Four-digit number in the hospital’s chargemaster that identifies a specific accommodation, ancillary service, or billing calculation related to the claim being submitted. These payment codes are inserted in Field 42 in ascending order on the Uniform Bill (UB-04) inpatient hospital billing claim form. Billing guidelines for revenue codes are extensive, so refer to the UB-04 manual for detailed information. Revenue codes are important because some managed care plans base payment on diagnosis, procedure, and revenue codes. All revenue codes from 001 to 999 must be preceded with a “0.” The leading “0” is added automatically for electronic claims.

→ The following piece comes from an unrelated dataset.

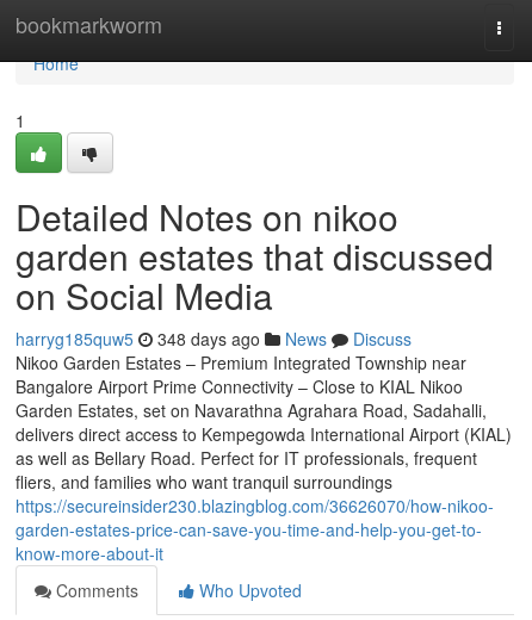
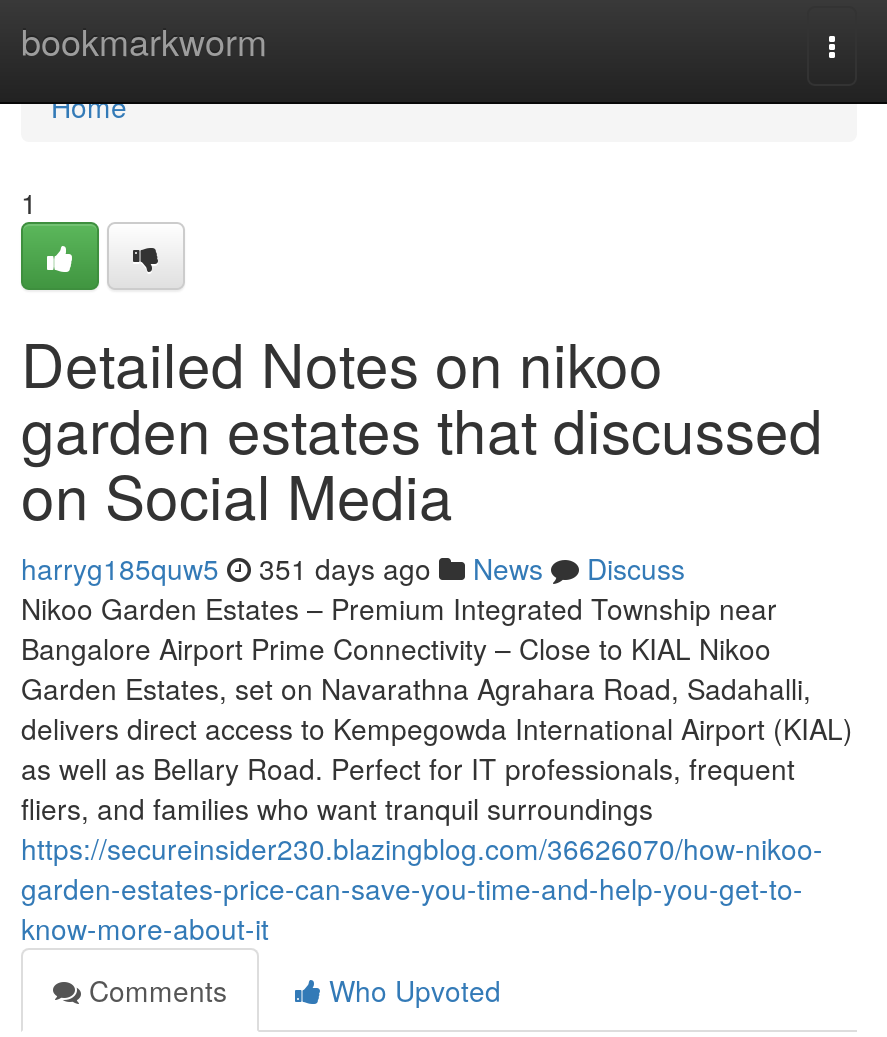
[16,327,412,351] harryg185quw5 348 days ago News Discuss -> [21,548,685,588] harryg185quw5 351 days ago News Discuss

Basic revenue codes end in “0.” Detailed revenue codes end in 1 through 9. Do not repeat revenue codes on the same claim except when required by field or for coding more than one HCPCS code for the same revenue code item.

Revenue share

Proportion of a medical practice’s total income allocated for a specific type of expense (e.g., practice expense profit share is that proportion of income used to pay for practice expense).

Reverse capitation

Payment method in which subspecialists are paid a capitated rate and primary care physicians are paid on a fee-for-service (FFS) basis. This is considered reverse because most managed care plans pay the primary care physician capitated payments and pay subspecialists on an FFS basis.

Reverse liability

Legal expenses insurance item. If the insured is awarded damages for personal injury or damage to property and payment is not made within a given time (e.g. three months) then the insurer will pay in full up to £1 million. The employers’ liability section unsatisfied court judgements – pays the amount of the award if the insured would have been entitled to an indemnity had the award been made against him in respect of an injured employee. See UNRECOVERED DAMAGES.